There are just too many out-of-control motorists who not only merely neglect to observe the road rules, but who also consciously decide to expose others to the risk of danger with their disorderly conduct. They just don't care about what could happen.


Enough with the warnings


I have seen the many warnings and the appeals by the authorities for motorists to be courteous, respectful of the rules, and to cut their speed. However, those calls have fallen on deaf ears in many cases. The result: tragedy. Enough with the warnings and the appeals since it oftentimes goes through one ear and comes out the other. If we want to effectively arrest this problem, then we must seriously employ stringent actions.

We are not dealing with toddlers to who we are forced to repeat ourselves in directing them. We are dealing with grown people who have the privilege of operating a vehicle, which requires focus, knowledge, vigilance, and common sense.

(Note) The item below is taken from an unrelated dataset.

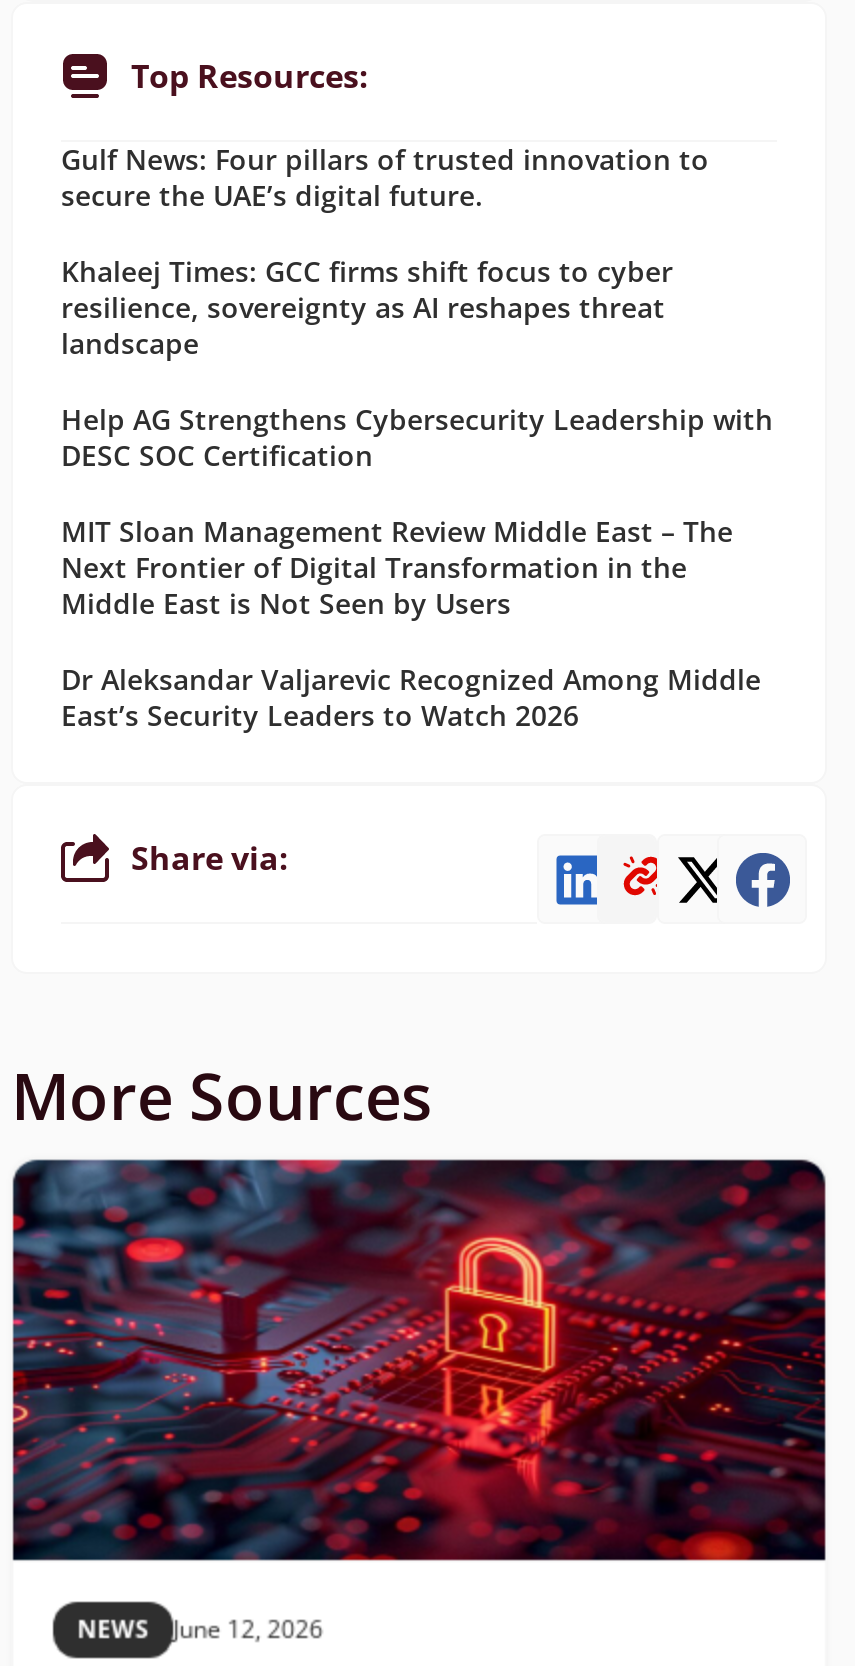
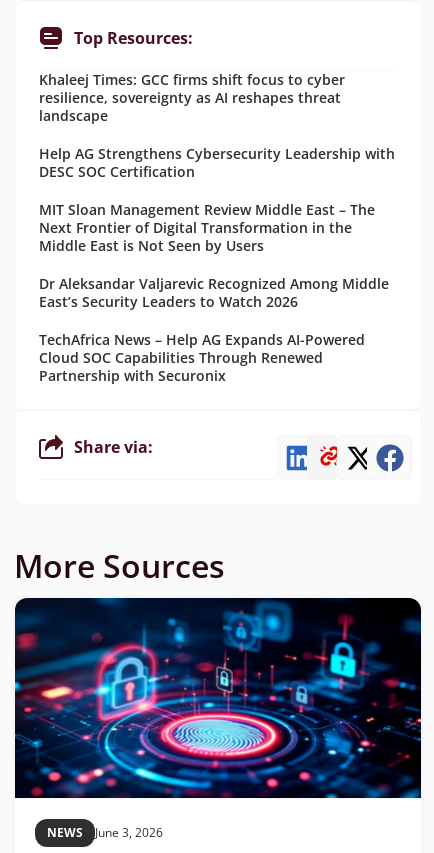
[61,141,709,215] Gulf News: Four pillars of trusted innovation to | secure the UAE’s digital future. -> none
moved [61,253,773,735] -> [39,70,395,311]: Khaleej Times: GCC firms shift focus to cyber | resilience, sovereignty as AI reshapes threat | landscape | ... | Dr Aleksandar Valjarevic Recognized Among Middle | East’s Security Leaders to Watch 2026
none -> [39,330,365,385] TechAfrica News – Help AG Expands AI-Powered | Cloud SOC Capabilities Through Renewed | Partnership with Securonix
[11,1158,827,1647] [image] | NEWS June 12, 2026 -> [14,597,422,841] [image] | NEWS June 3, 2026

Considering that many have failed to heed the calls to drive responsibly, we should stop wasting time and resources to continually beg them to do better when they are utilising the roads. We know some of the other contributing factors to road tragedies - inexperience, failing to utilise safety devices, drag racing, improper overtaking, and using cell phones so why aren't we doing more to curb the madness?




A more reasoned and aggressive approach is needed. We need the police to be more vigilant in ridding the nation's roads of reckless drivers. More police should be strategically placed at all the crash hotspots and other areas where the threat of a road accident exists, to prosecute dangerous drivers.

I believe that also having a dedicated group of traffic cops using unmarked vehicles to frequently cruise certain areas that are known to excite the motorists' appetite for speeding could contribute to alleviating the carnage.

Law-abiding and concerned citizens can play their part by proactively reporting the registration numbers of licentious motorists who they see demonstrating unlawful behaviour to the police.

We cannot continue to allow reckless motorists to endanger our lives and that of our families and friends. They must be taken off the roads permanently. When we curb the recklessness, then the tragedy will be reduced.